Leoh erkannte sie sofort: die spiralförmige Galaxie der Milchstraße. Vom Rand, wo sich Sonne und Erde befanden, bis zum Sternenreichen Herzen der Milchstraße erstreckte sich das Terranische Commonwealth — Tausende von Sonnen und Myriaden von Planeten. Auf Massans Karte glomm das Commonwealth-Territorium in zartgrüner Farbe. Direkt anschließend lag der goldene Sternhaufen von Acquatania. Darum verteilt gab es Namen, die Leoh nur flüchtig kannte: Safad, Szarno, Etra und ein stecknadelgroßer Punkt mit der Bezeichnung Kerak.

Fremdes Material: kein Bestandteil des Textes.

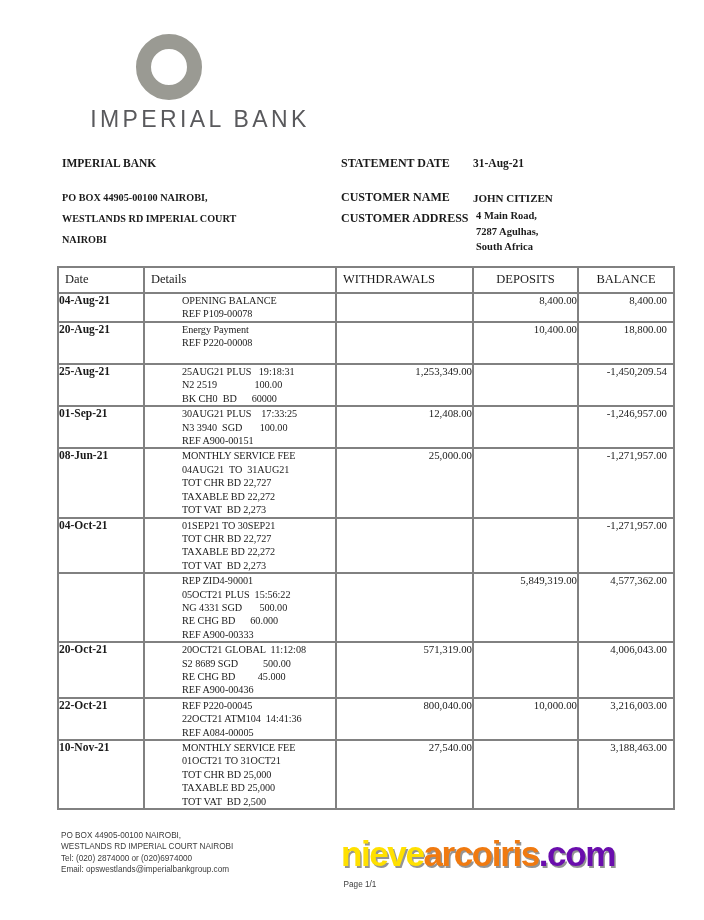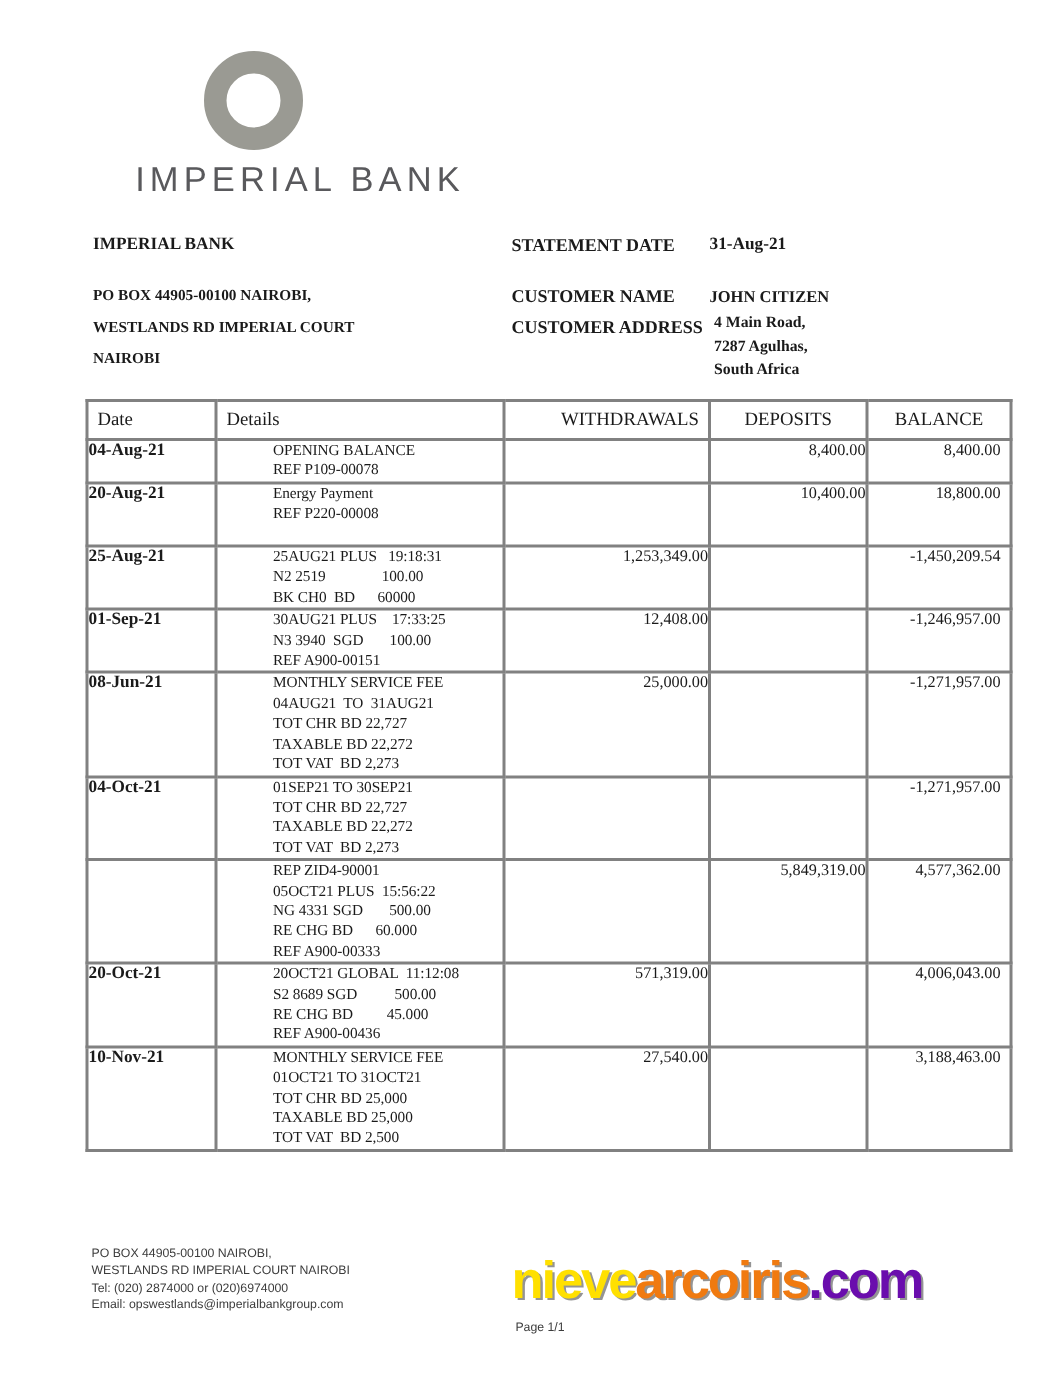"WITHDRAWALS" th.c-wdr { text-align: right -> left }
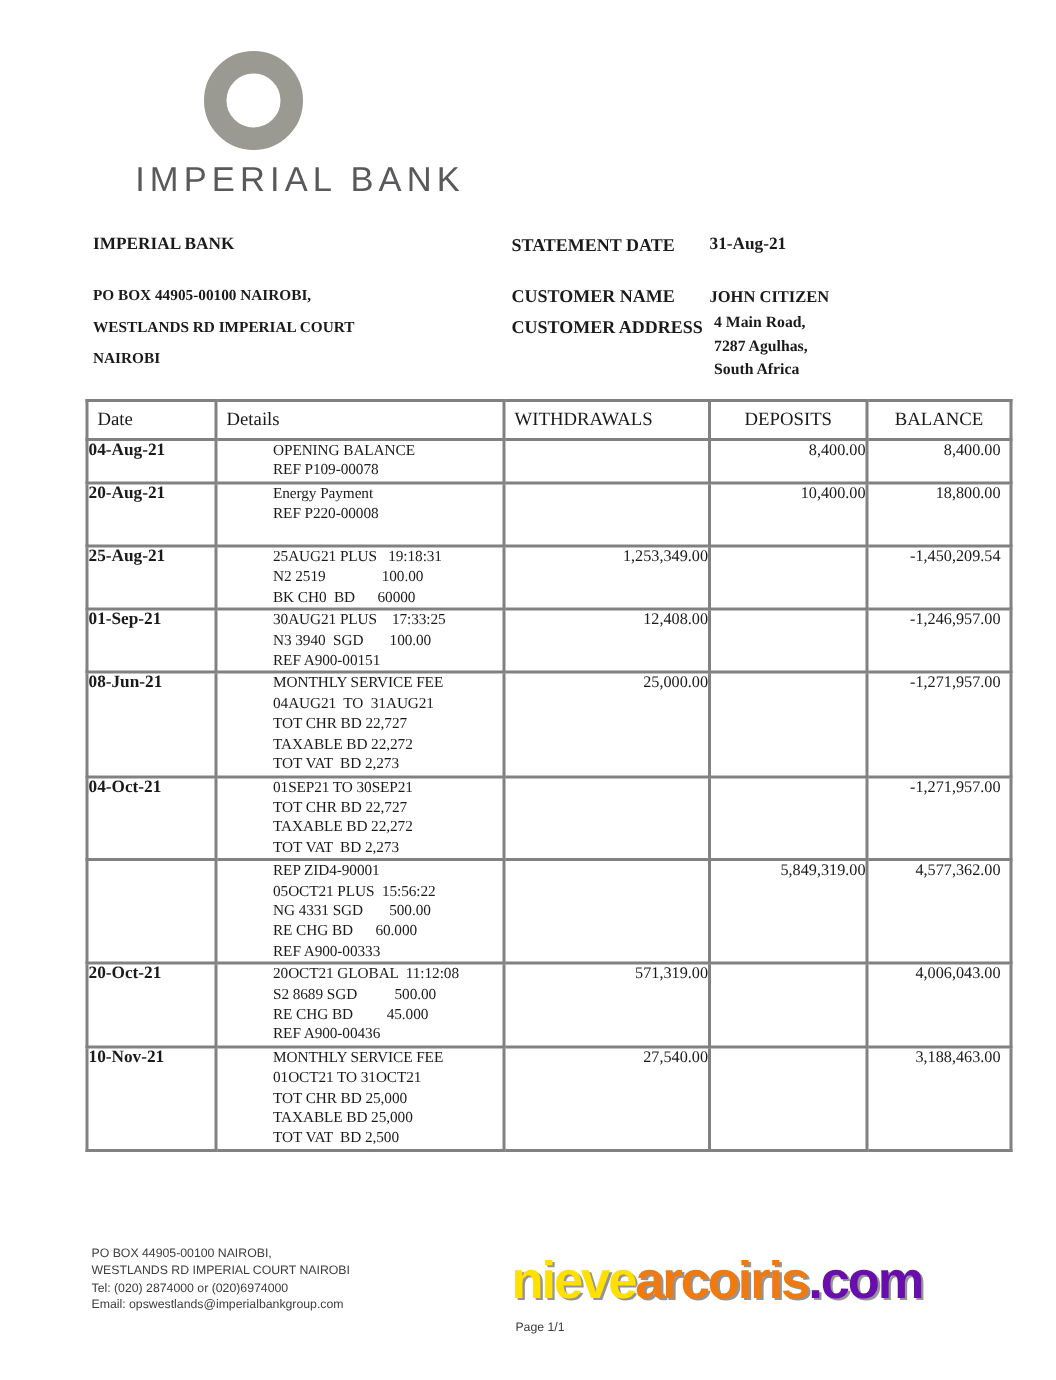"22-Oct-21" tr { html: none -> <tr> <td>22-Oct-21</td> <td> <div>REF P220-00045</div> <div>22OCT21 ATM104 14:41:36</div> <div>REF A084-00005</div> </td> <td>800,040.00</td> <td>10,000.00</td> <td>3,216,003.00</td> </tr> }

»Weder der Acquataine Cluster noch unsere Nachbarnationen haben sich je dem Terranischen Commonwealth angeschlossen«, sagte Massan. »Kerak übrigens auch nicht. Deshalb kann die Star Watch nur intervenieren, wenn alle Betroffenen damit einverstanden sind. Natürlich würde Kanus niemals die Star Watch akzeptieren. Er will aufrüsten.«
Leoh schüttelte den Kopf.
»Was die Duellmaschine betrifft«, fuhr Massan fort, »so hat Kanus sie in eine politische Waffe verwandelt… «
»Aber das ist unmöglich! Ihre Regierung hat strikte Gesetze für den Gebrauch der Maschine erlassen. Die Duellmaschine darf nur für private Streitigkeiten benutzt werden. Sie ist völlig unpolitisch.«
Massan schüttelte betrübt den Kopf. »Mein lieber Professor, Gesetze sind eine Sache, Menschen eine andere. Und Politik wird von Menschen gemacht, nicht von auf Tape gespeicherten Worten.«
»Da komme ich nicht mit«, meinte Leoh.
»Vor etwas mehr als einem terranischen Jahr brach Kanus einen Streit vom Zaun mit einer Nachbarnation — der Safad Federation. Er wollte ein besonders vorteilhaftes Handelsabkommen mit ihr abschließen. Der safanische Handelsminister lehnte sehr entschieden ab. Ein Mitglied der kerakischen Verhandlungsdelegation — ein gewisser Major Odal — hatte einen Wortwechsel mit dem Minister. Bevor die anderen es so richtig mitbekamen, hatten sich die beiden gegenseitig zum Duell herausgefordert. Odal siegte, und der Minister trat zurück. Er sagte, er könne Odals und Keraks Forderungen nicht länger abwehren… er sei psychisch unfähig dazu. Zwei Wochen später war er tot — offenbar Selbstmord, obwohl ich da meine Zweifel habe.«
»Das ist… außerordentlich interessant«, murmelte Leoh.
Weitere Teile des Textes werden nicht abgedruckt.